THE TASK —
From the line containing "[258,177,278,190] url ->" to the last line below, retype everything word for word.
....
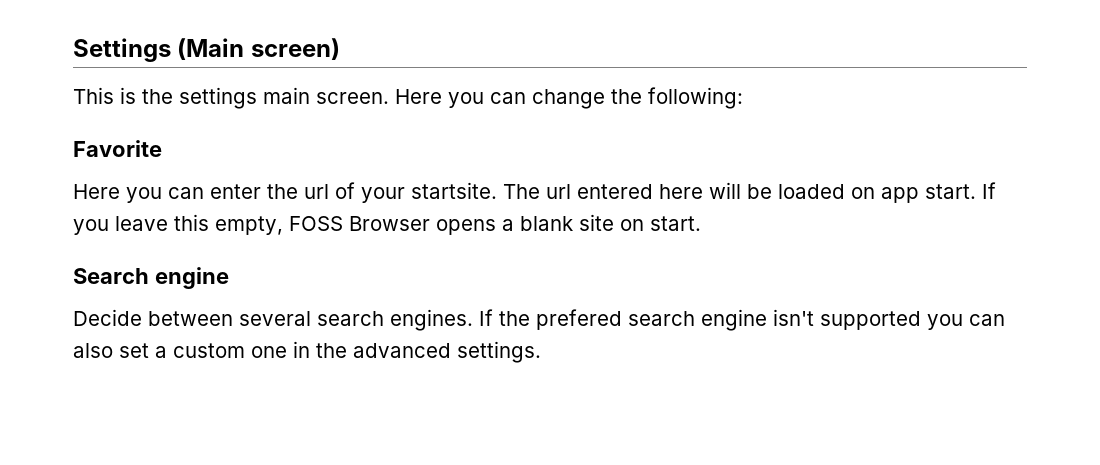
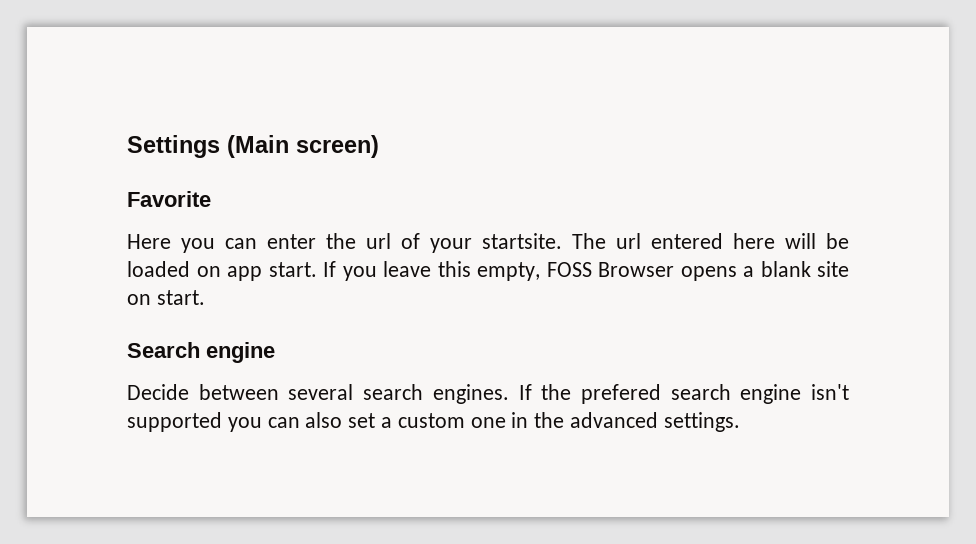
[73,87,743,109] // This is the settings main screen. Here you can change the following: -> (379, 146) none

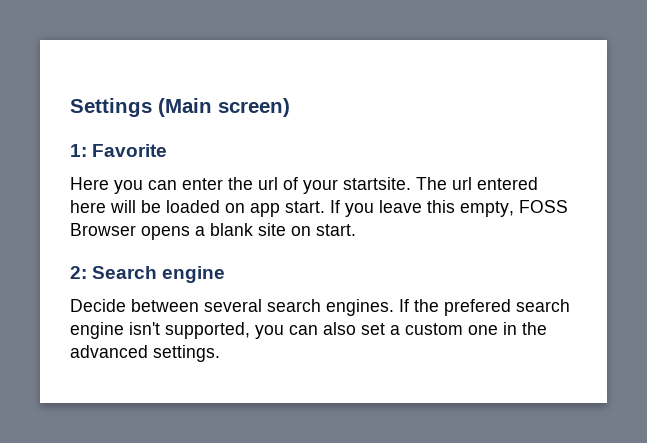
(379, 146) none -> [70,144,87,157] 1:
(205, 297) none -> [70,266,87,279] 2:
[127,412,222,432] supported -> [165,322,250,339] supported,

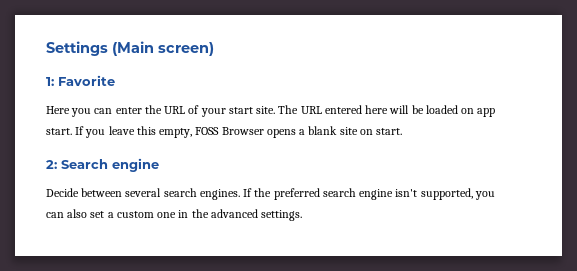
[258,177,278,190] url -> [164,106,186,114] URL
[343,177,472,190] startsite. The url -> [228,105,322,114] start site. The URL
[444,299,511,316] prefered -> [273,188,320,200] preferred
....
WRITTEN ANSWER —
[258,177,278,190] url -> [164,106,186,114] URL
[343,177,472,190] startsite. The url -> [228,105,322,114] start site. The URL
[444,299,511,316] prefered -> [273,188,320,200] preferred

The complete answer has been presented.